I am going to introduce the concept of Confusion Matrix before talking about the ROC as well as AUC since I think this will help us to understand them better. Confusion Matrix is a performance measurement for machine learning classification, which is a specific table layout. Let us undetstand TP, FP, FN and TN first. confusion_matrix As the above picture show, we define them as:

TP(True Positive): The samples which are positive and have been predicted as positive
FP(False Positive): The samples which are negative but have been predicted as positive
FN(False Negative): The samples which are positive but have been predicted as negative
TN(True Nagetive): The samples which are negative and have been predicted as negative

So we can calculate the Recall and Precision easily.
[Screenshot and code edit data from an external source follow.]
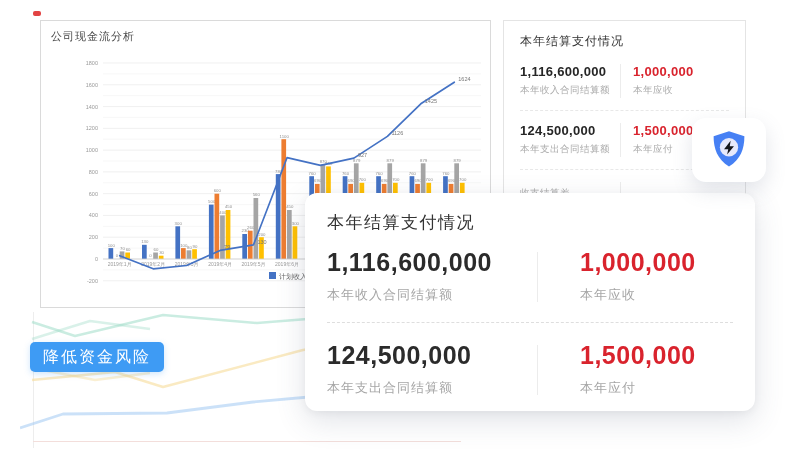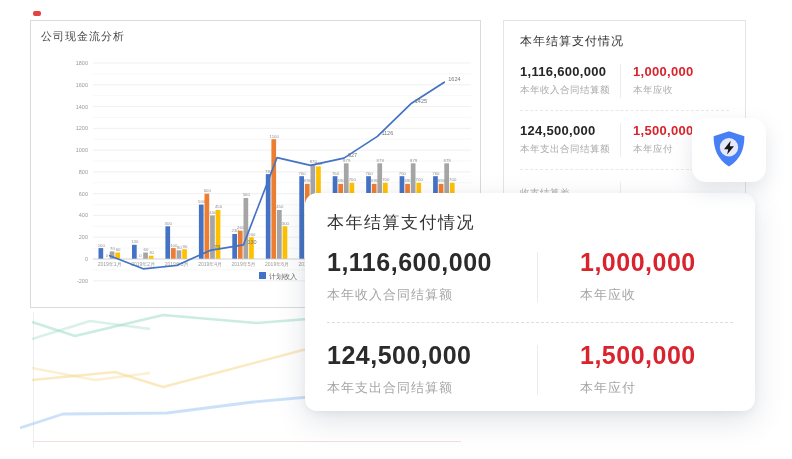--- a/index.html
+++ b/index.html
@@ -6,21 +6,21 @@
   .stage{position:relative;width:792px;height:459px;background:#ffffff;overflow:hidden;
          font-family:"Liberation Sans","DejaVu Sans",sans-serif;}
 
   
   .bg-lines{position:absolute;left:20px;top:308px;width:740px;height:146px;z-index:0;}
   .v-guide{position:absolute;left:33px;top:312px;width:1px;height:136px;background:#ededed;z-index:0;}
   .h-guide{position:absolute;left:33px;top:441px;width:428px;height:1px;background:#f3dedb;z-index:0;}
   .red-dot{position:absolute;left:33px;top:11px;width:8px;height:5px;border-radius:2px;background:#e24343;z-index:1;}
 
   
-  .chart-card{position:absolute;left:30px;top:20px;width:451px;height:288px;background:#fff;
+  .chart-card{position:absolute;left:40px;top:20px;width:451px;height:288px;background:#fff;
               border:1px solid #dadada;box-sizing:border-box;z-index:2;overflow:hidden;}
   .chart-card .title{position:absolute;left:10px;top:8px;font-size:11px;color:#4a4a4a;letter-spacing:1px;}
   .chart-card svg{position:absolute;left:0;top:28px;}
 
   
   .stats-panel{position:absolute;left:503px;top:20px;width:243px;height:266px;background:#fff;
                border:1px solid #e4e4e4;box-sizing:border-box;padding:10px 16px;z-index:2;}
   .stats-panel .title{font-size:12px;color:#333;margin:2px 0 10px 0;letter-spacing:1px;}
   .srow{display:flex;align-items:flex-start;padding:4px 0 8px 0;}
   .srow .cell{min-height:34px;}
@@ -264,20 +264,21 @@
   </div>
 
   <div class="shield-card">
     <svg width="44" height="44" viewBox="0 0 40 40">
       <path d="M20 3 L34 7.5 C34 19 30.5 28.5 20 35 C9.5 28.5 6 19 6 7.5 Z" fill="#4680f4"></path>
       <circle cx="20" cy="17.5" r="8.3" fill="#e7e9fb"></circle>
       <polygon points="21.5,11.5 15.5,19.3 19.3,19.3 18.3,24 24.5,16.5 20.7,16.5" fill="#15161a"></polygon>
     </svg>
   </div>
 
+  <div class="risk-badge">降低资金风险</div>
 
   <div class="overlay-card">
     <div class="title">本年结算支付情况</div>
 
     <div class="orow">
       <div class="cell l">
         <div class="val">1,116,600,000</div>
         <div class="lab">本年收入合同结算额</div>
       </div>
       <div class="vline"></div>

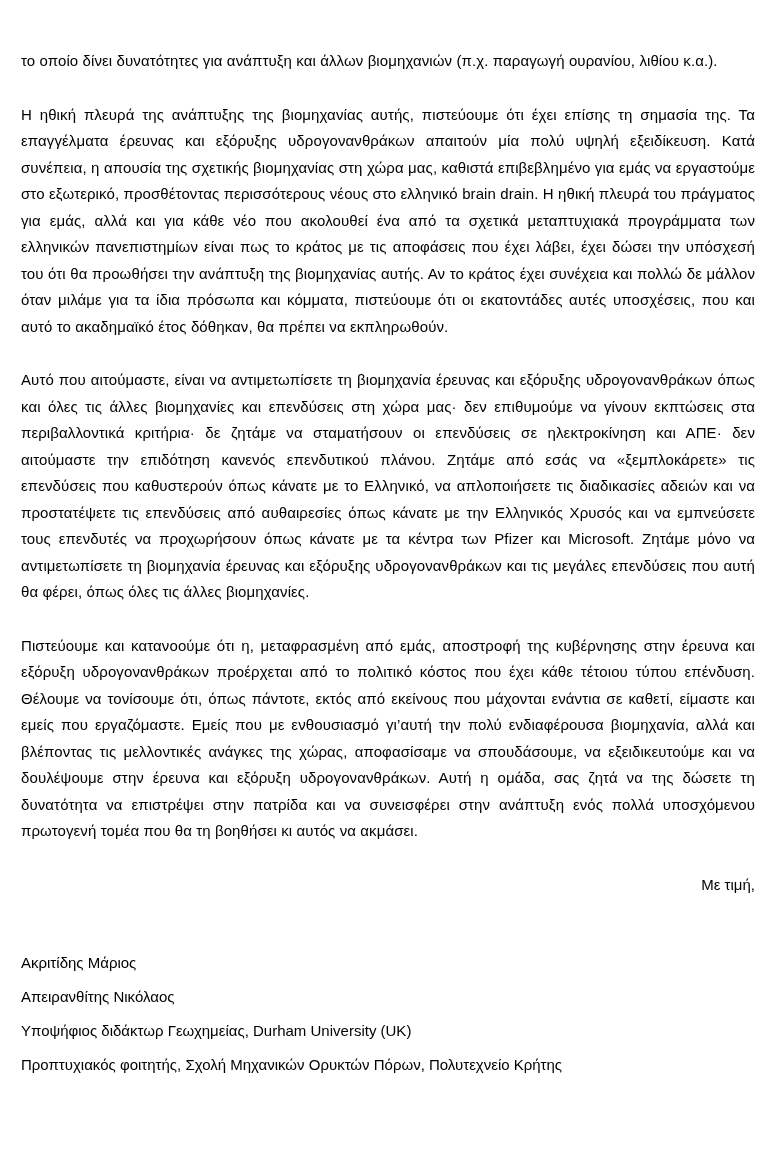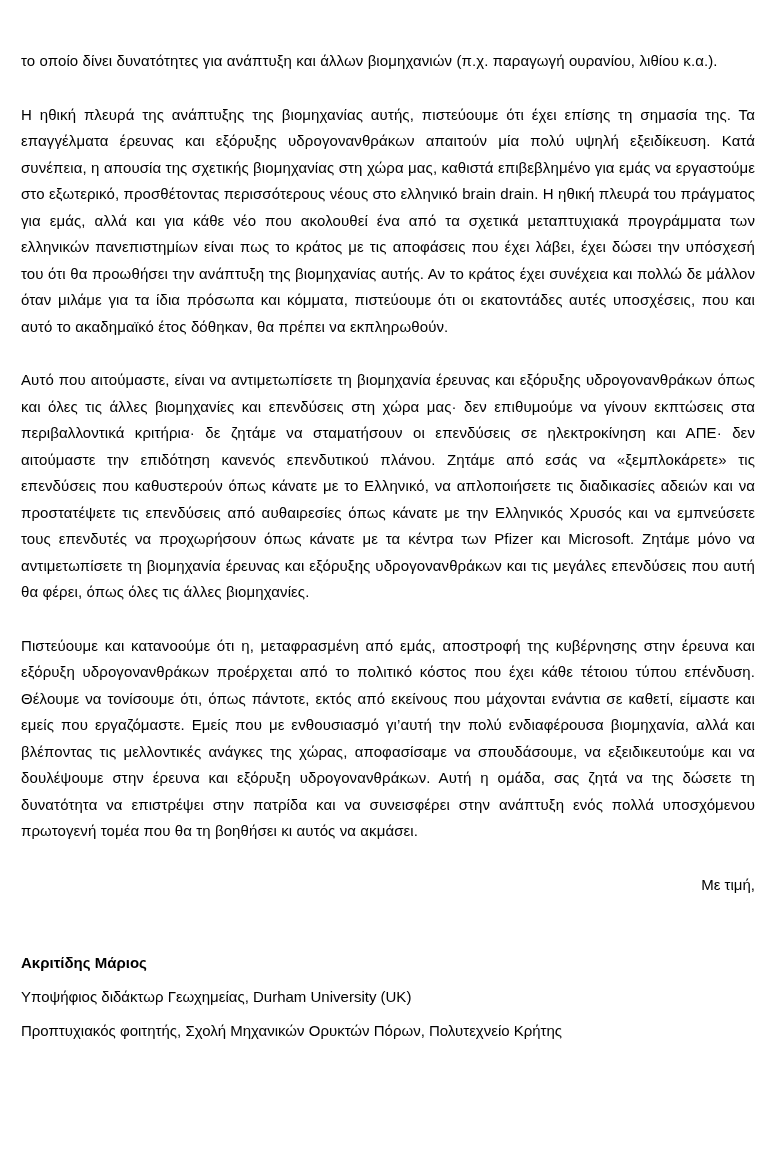--- a/index.html
+++ b/index.html
@@ -33,21 +33,21 @@
     line-height: 26.5px;
     text-align: right;
   }
   .signatures {
     margin-top: 55px;
   }
   .sig-name {
     margin: 0 0 14px 0;
     font-size: 15px;
     line-height: 20px;
-    font-weight: bold;
+    font-weight: normal;
     text-align: left;
   }
   .sig-title {
     margin: 0 0 14px 0;
     font-size: 15px;
     line-height: 20px;
     font-weight: normal;
     text-align: left;
   }
 </style>
@@ -63,19 +63,20 @@
   <p class="para">Αυτό που αιτούμαστε, είναι να αντιμετωπίσετε τη βιομηχανία έρευνας και εξόρυξης υδρογονανθράκων όπως και όλες τις άλλες βιομηχανίες και επενδύσεις στη χώρα μας· δεν επιθυμούμε να γίνουν εκπτώσεις στα περιβαλλοντικά κριτήρια· δε ζητάμε να σταματήσουν οι επενδύσεις σε ηλεκτροκίνηση και ΑΠΕ· δεν αιτούμαστε την επιδότηση κανενός επενδυτικού πλάνου. Ζητάμε από εσάς να «ξεμπλοκάρετε» τις επενδύσεις που καθυστερούν όπως κάνατε με το Ελληνικό, να απλοποιήσετε τις διαδικασίες αδειών και να προστατέψετε τις επενδύσεις από αυθαιρεσίες όπως κάνατε με την Ελληνικός Χρυσός και να εμπνεύσετε τους επενδυτές να προχωρήσουν όπως κάνατε με τα κέντρα των Pfizer και Microsoft. Ζητάμε μόνο να αντιμετωπίσετε τη βιομηχανία έρευνας και εξόρυξης υδρογονανθράκων και τις μεγάλες επενδύσεις που αυτή θα φέρει, όπως όλες τις άλλες βιομηχανίες.</p>
 
   <p class="para">Πιστεύουμε και κατανοούμε ότι η, μεταφρασμένη από εμάς, αποστροφή της κυβέρνησης στην έρευνα και εξόρυξη υδρογονανθράκων προέρχεται από το πολιτικό κόστος που έχει κάθε τέτοιου τύπου επένδυση. Θέλουμε να τονίσουμε ότι, όπως πάντοτε, εκτός από εκείνους που μάχονται ενάντια σε καθετί, είμαστε και εμείς που εργαζόμαστε. Εμείς που με ενθουσιασμό γι’αυτή την πολύ ενδιαφέρουσα βιομηχανία, αλλά και βλέποντας τις μελλοντικές ανάγκες της χώρας, αποφασίσαμε να σπουδάσουμε, να εξειδικευτούμε και να δουλέψουμε στην έρευνα και εξόρυξη υδρογονανθράκων. Αυτή η ομάδα, σας ζητά να της δώσετε τη δυνατότητα να επιστρέψει στην πατρίδα και να συνεισφέρει στην ανάπτυξη ενός πολλά υποσχόμενου πρωτογενή τομέα που θα τη βοηθήσει κι αυτός να ακμάσει.</p>
 
   <p class="closing">Με τιμή,</p>
 
   <div class="signatures">
 
     <p class="sig-name">Ακριτίδης Μάριος</p>
 
+    <p class="sig-name">Απειρανθίτης Νικόλαος</p>
     <p class="sig-title">Υποψήφιος διδάκτωρ Γεωχημείας, Durham University (UK)</p>
 
     <p class="sig-title">Προπτυχιακός φοιτητής, Σχολή Μηχανικών Ορυκτών Πόρων, Πολυτεχνείο Κρήτης</p>
 
   </div>
 
 </div>
 
 </body></html>

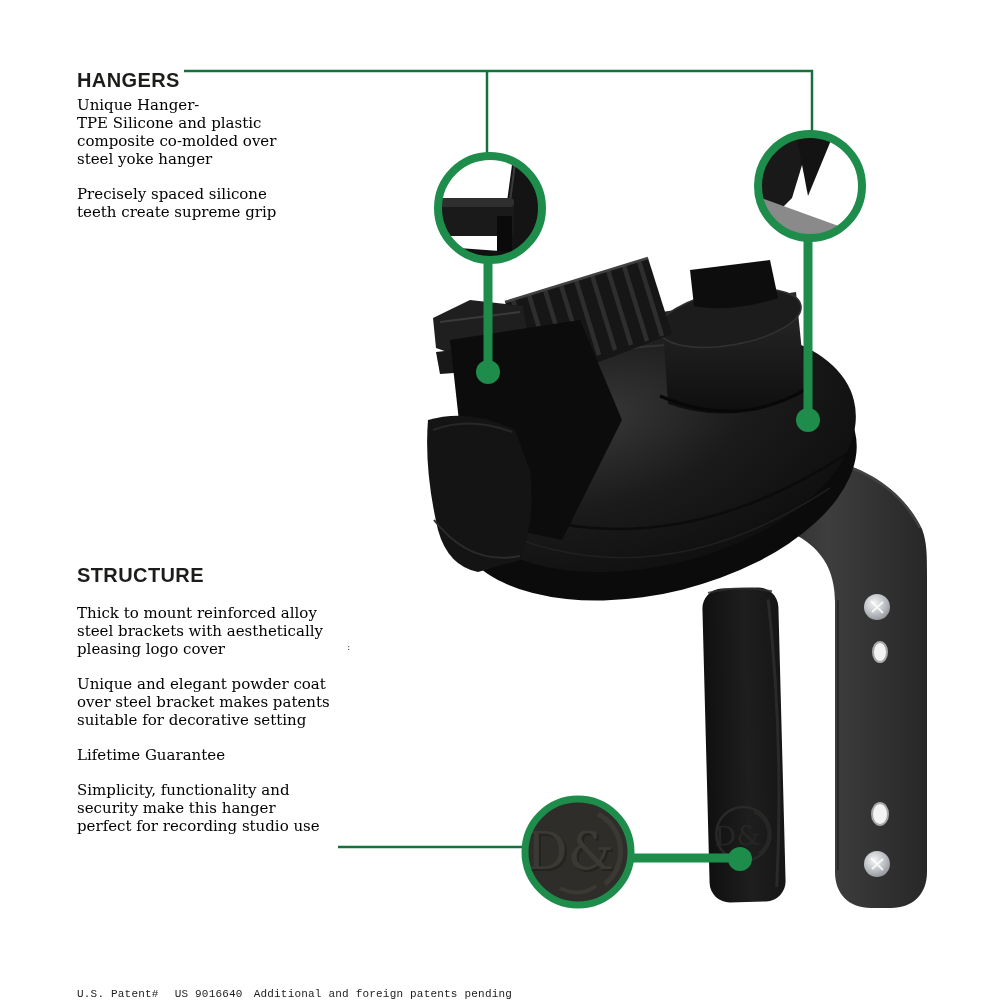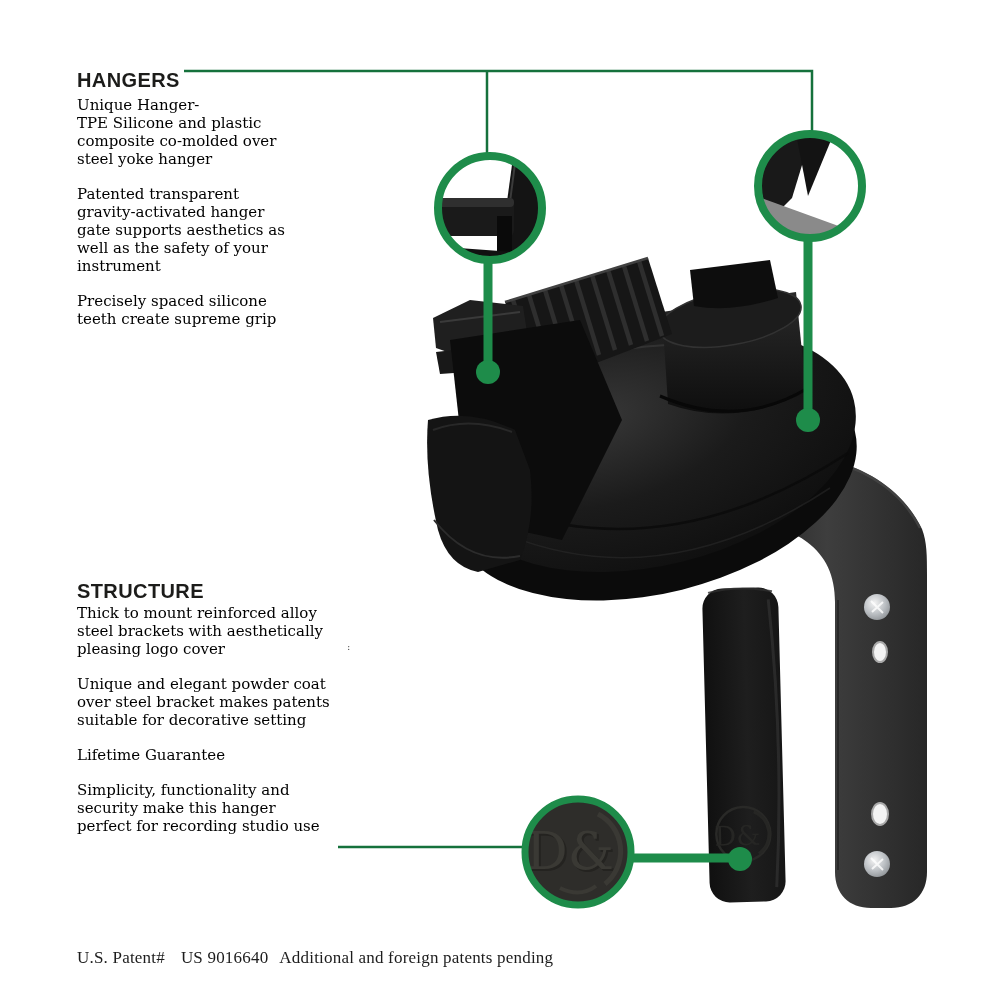--- a/index.html
+++ b/index.html
@@ -7,33 +7,33 @@
     position:relative;width:1000px;height:1000px;background:#ffffff;overflow:hidden;
     font-family:"Liberation Sans",sans-serif;
   }
   .art{position:absolute;left:0;top:0;width:1000px;height:1000px;}
   .heading{
     position:absolute;margin:0;
     font-family:"Liberation Sans",sans-serif;font-weight:bold;
     font-size:20px;letter-spacing:.4px;color:#1c1c1a;
   }
   #hangers-heading{left:77px;top:69px;}
-  #structure-heading{left:77px;top:580px;}
+  #structure-heading{left:77px;top:564px;}
   .para-col{position:absolute;left:77px;width:320px;}
   #hangers-col{top:96px;}
   #structure-col{top:604px;}
   p.body{
     margin:0 0 17px 0;
     font-family:"DejaVu Serif","Liberation Serif",serif;
     font-size:15px;line-height:18px;color:#000000;
     white-space:pre-line;
   }
   .footer{
-    position:absolute;left:77px;top:948px;
-    font-family:Liberation Serif, serif;font-size:17px;color:#1c1c1c;letter-spacing:.2px;
+    position:absolute;left:77px;top:988px;
+    font-family:Liberation Mono, monospace;font-size:11px;color:#1c1c1c;letter-spacing:.2px;
   }
   .footer .gap1{margin-right:16px;}
   .footer .gap2{margin-right:11px;}
   .stray{
     position:absolute;left:347px;top:641px;
     font-family:"DejaVu Serif",serif;font-size:10px;color:#4a4a4a;
   }
 </style>
 </head>
 <body>
@@ -204,25 +204,20 @@
     </g>
   </svg>
 
   <h2 class="heading" id="hangers-heading">HANGERS</h2>
 
   <div class="para-col" id="hangers-col">
     <p class="body">Unique Hanger-
 TPE Silicone and plastic
 composite co-molded over
 steel yoke hanger</p>
-    <p class="body">Patented transparent
-gravity-activated hanger
-gate supports aesthetics as
-well as the safety of your
-instrument</p>
     <p class="body">Precisely spaced silicone
 teeth create supreme grip</p>
   </div>
 
   <h2 class="heading" id="structure-heading">STRUCTURE</h2>
 
   <div class="para-col" id="structure-col">
     <p class="body">Thick to mount reinforced alloy
 steel brackets with aesthetically
 pleasing logo cover</p>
Recall means out of all the positive classes, how much we predicted correctly: \[Recall = {TP\over{TP + FN}}\] Precision means out of all the classes, how much we predicted correctly: \[Precision = {TP\over{TP + FP}}\] And we can also use F-Score (F1 or F-Measure), which can measure recall and precision simultaneously. F-Score is the harmonic mean of recall and precision: \[F_1 = ({Recall^{-1}+Precision^{-1}\over{2}})^{-1} ={2*Recall*Precision\over{Recall + Precision}}\] \[F_\beta = (1+\beta^2)*{Precision*Recall\over{(\beta^2*Precision)+Recall}}\] Where β is the weight of F-Score, it will give more proportion to Precision when β < 1 and Recall gets a higher proportion when β > 1, β = 1 is a specific situation which Recall and Precision has the same weight. However, it is difficult to compare two models with low precision and high recall or high precision and low recall since their F-Score could be similar. Here we have another two names: Sensitivity and Specificity: \[Sensitivity = Recall = True Positive Rate (TPR)\] \[Specificity = 1 - False Positive Rate (FPR) = 1 - {FP\over{FP + TN}}\] We can try to understand these from conditional probability aspect. Assume that our predict vales is Y' and Y is the true vale, so that: \[Precision = P(Y=1|Y'=1)\] \[Recall = Sensitivity = P(Y'=1|Y=1)\] \[Specificity = P(Y'=0|Y=0)\] It can be seen that Recall (Sensitivity) and Specificity do not be influenced by imbalanced data but Precision relies on the proportion of positive and negative samples.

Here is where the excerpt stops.